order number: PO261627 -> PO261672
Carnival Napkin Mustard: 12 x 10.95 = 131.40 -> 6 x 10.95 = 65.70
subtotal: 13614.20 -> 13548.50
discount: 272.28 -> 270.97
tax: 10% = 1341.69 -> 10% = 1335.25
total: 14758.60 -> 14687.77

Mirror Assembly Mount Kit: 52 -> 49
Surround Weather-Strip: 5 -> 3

...

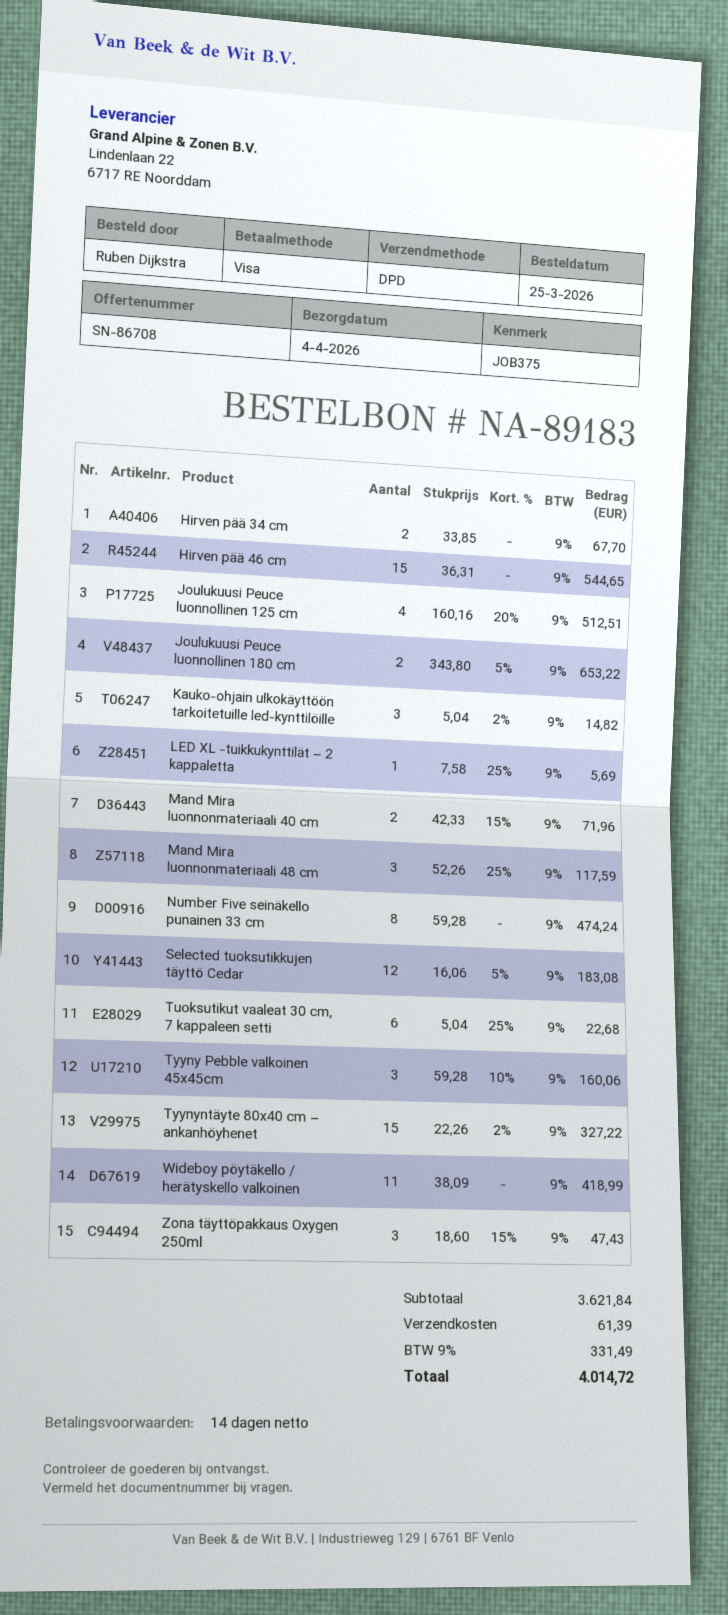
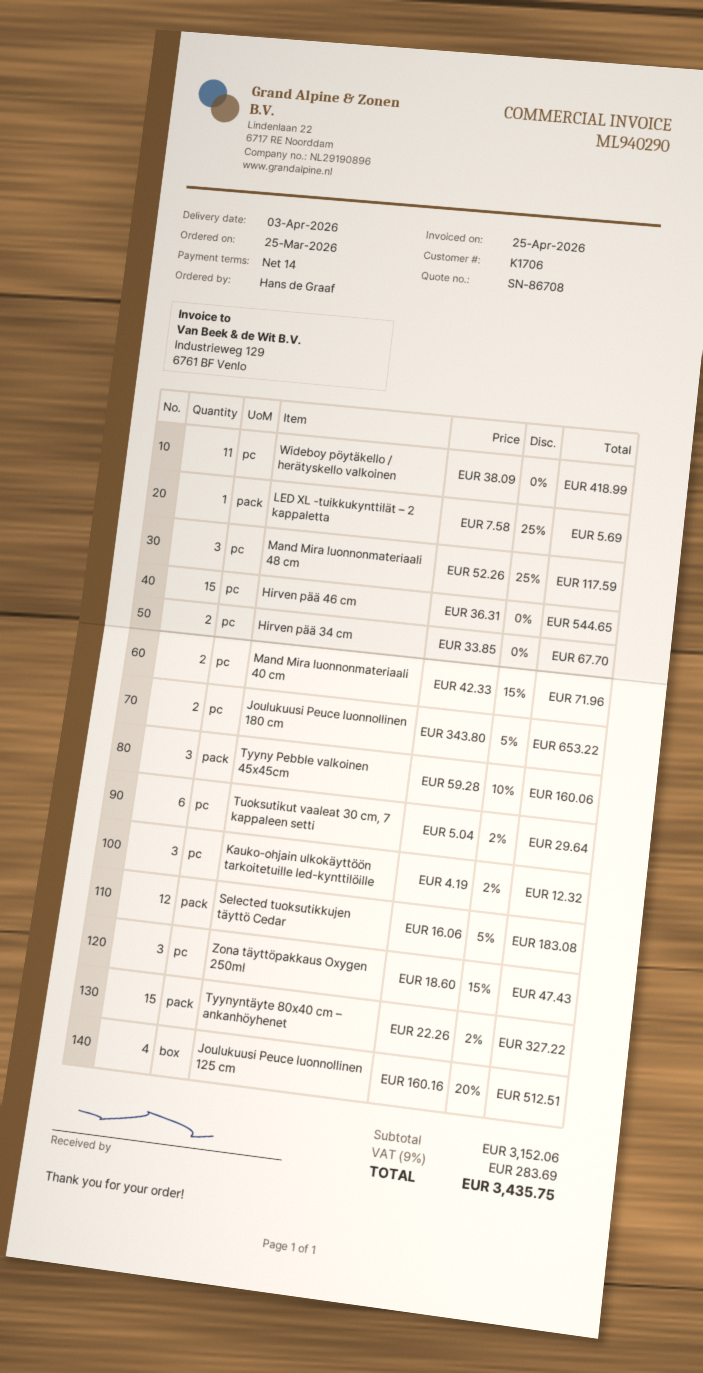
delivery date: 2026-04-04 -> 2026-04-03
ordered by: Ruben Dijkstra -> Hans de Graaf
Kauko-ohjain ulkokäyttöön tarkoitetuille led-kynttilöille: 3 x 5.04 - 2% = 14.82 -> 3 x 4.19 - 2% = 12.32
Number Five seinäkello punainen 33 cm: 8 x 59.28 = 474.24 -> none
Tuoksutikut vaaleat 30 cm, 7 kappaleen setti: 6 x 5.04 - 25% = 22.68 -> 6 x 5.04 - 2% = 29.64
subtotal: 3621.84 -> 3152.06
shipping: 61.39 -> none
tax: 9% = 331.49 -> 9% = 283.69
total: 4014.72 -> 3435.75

==

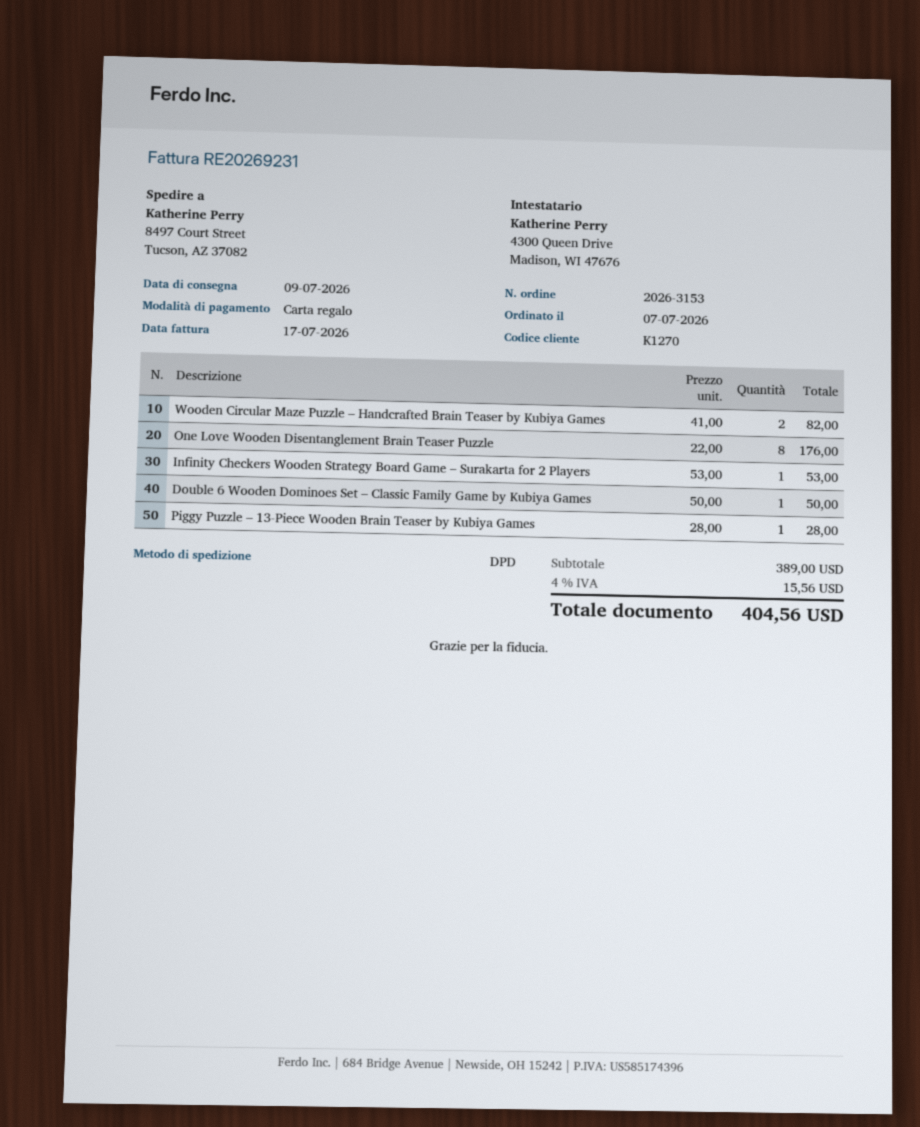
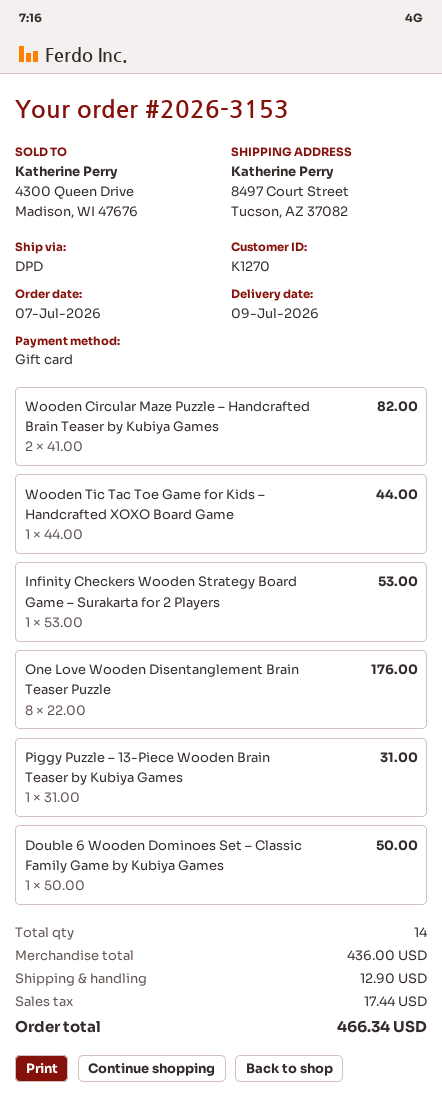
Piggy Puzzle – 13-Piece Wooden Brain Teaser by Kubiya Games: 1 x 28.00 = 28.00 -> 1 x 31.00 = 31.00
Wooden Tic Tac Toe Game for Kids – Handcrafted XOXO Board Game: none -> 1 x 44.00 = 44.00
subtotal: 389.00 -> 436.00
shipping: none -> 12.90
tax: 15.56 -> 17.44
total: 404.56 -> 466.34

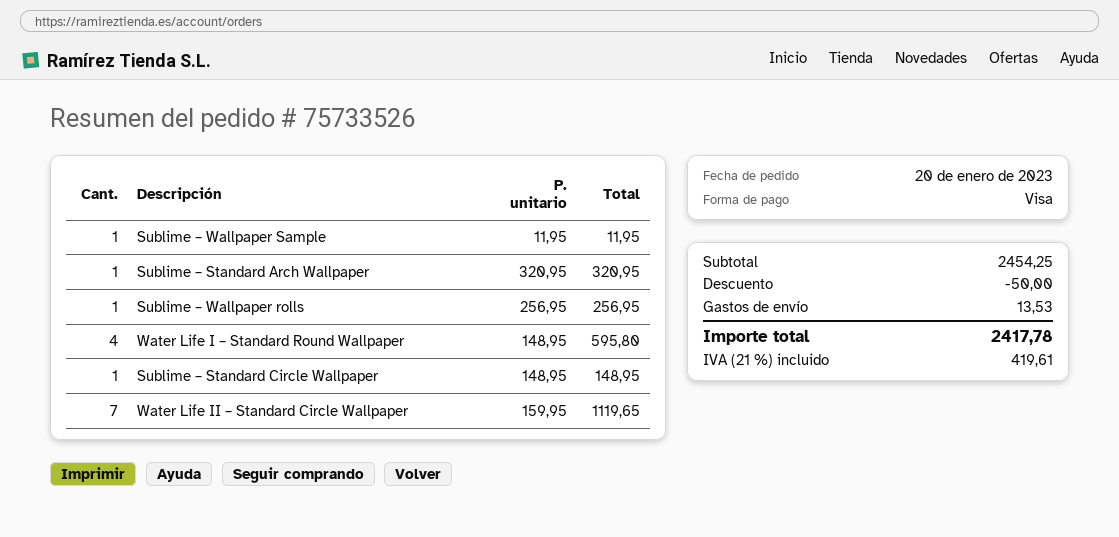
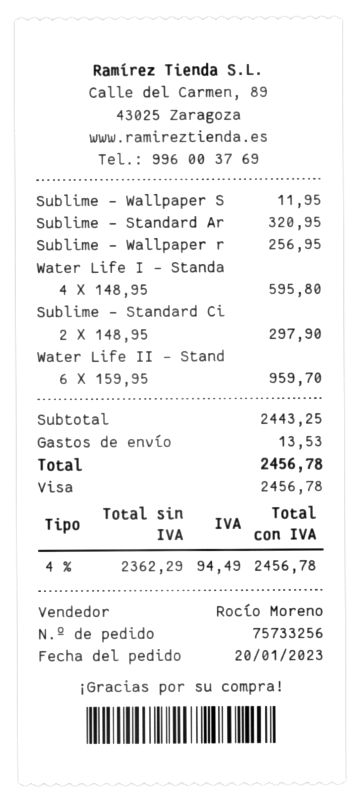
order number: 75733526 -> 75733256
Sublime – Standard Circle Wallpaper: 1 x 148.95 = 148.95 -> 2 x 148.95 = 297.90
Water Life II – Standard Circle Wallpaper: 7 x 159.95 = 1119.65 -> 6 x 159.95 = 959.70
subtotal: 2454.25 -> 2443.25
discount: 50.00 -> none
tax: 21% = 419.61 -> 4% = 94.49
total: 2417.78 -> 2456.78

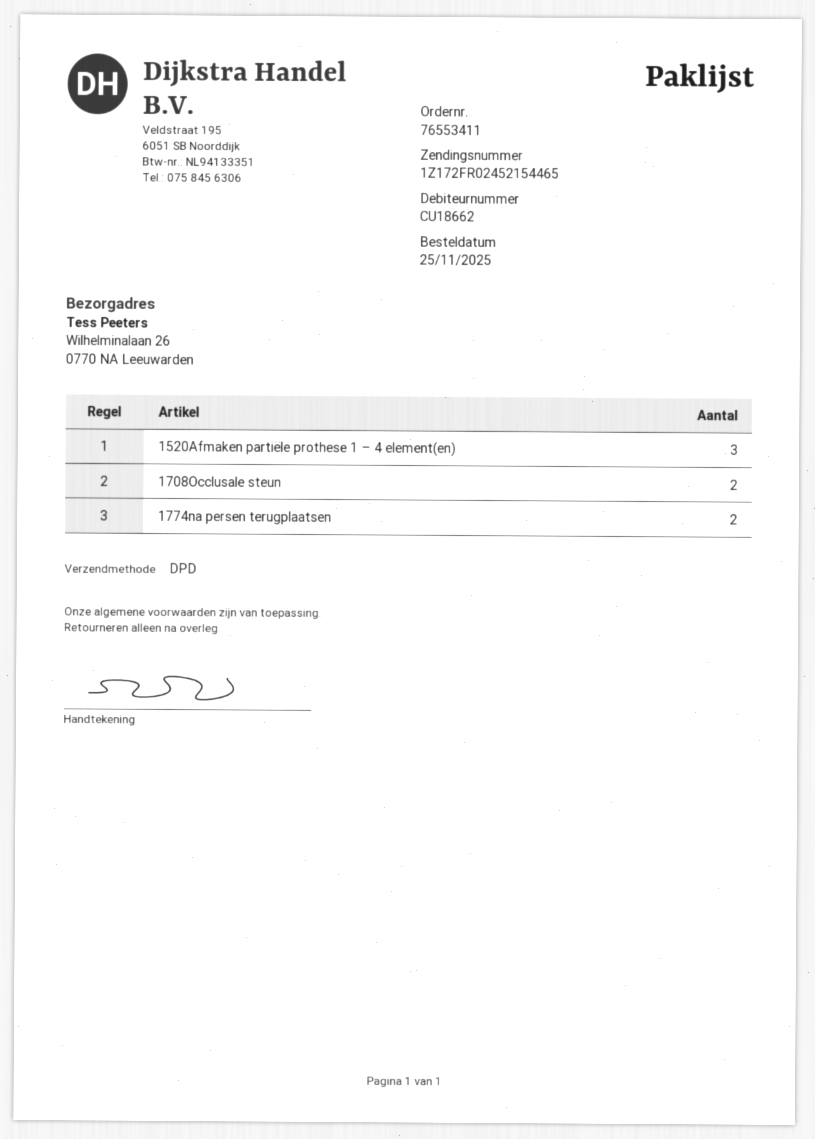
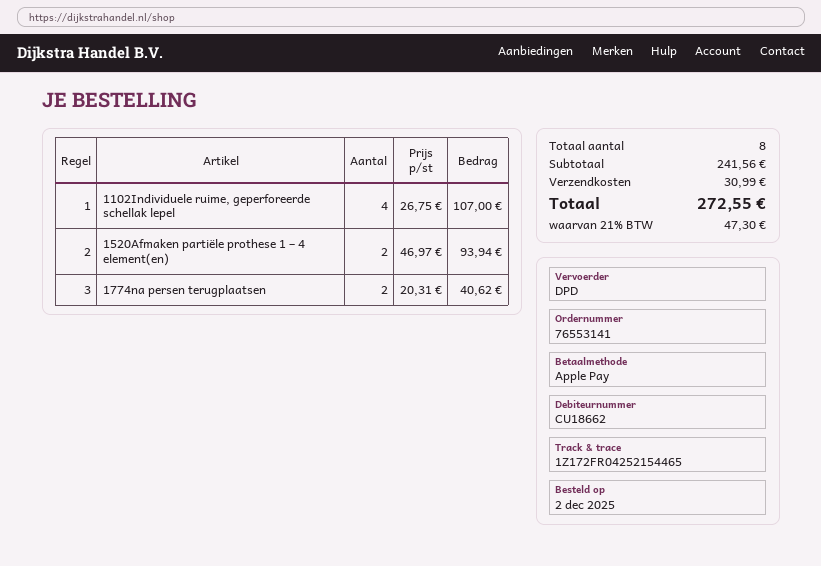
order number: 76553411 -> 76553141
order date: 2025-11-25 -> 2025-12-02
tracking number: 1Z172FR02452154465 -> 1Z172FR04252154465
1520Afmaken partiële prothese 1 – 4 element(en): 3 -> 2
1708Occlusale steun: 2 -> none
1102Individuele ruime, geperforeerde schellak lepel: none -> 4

▶ What is expected
Look back at the entries above and repeat, unchanged, every line from the line holding "order number: PO261627 -> PO261672" through the line holding "Surround Weather-Strip: 5 -> 3".

▶ Reply to the task
order number: PO261627 -> PO261672
Carnival Napkin Mustard: 12 x 10.95 = 131.40 -> 6 x 10.95 = 65.70
subtotal: 13614.20 -> 13548.50
discount: 272.28 -> 270.97
tax: 10% = 1341.69 -> 10% = 1335.25
total: 14758.60 -> 14687.77

Mirror Assembly Mount Kit: 52 -> 49
Surround Weather-Strip: 5 -> 3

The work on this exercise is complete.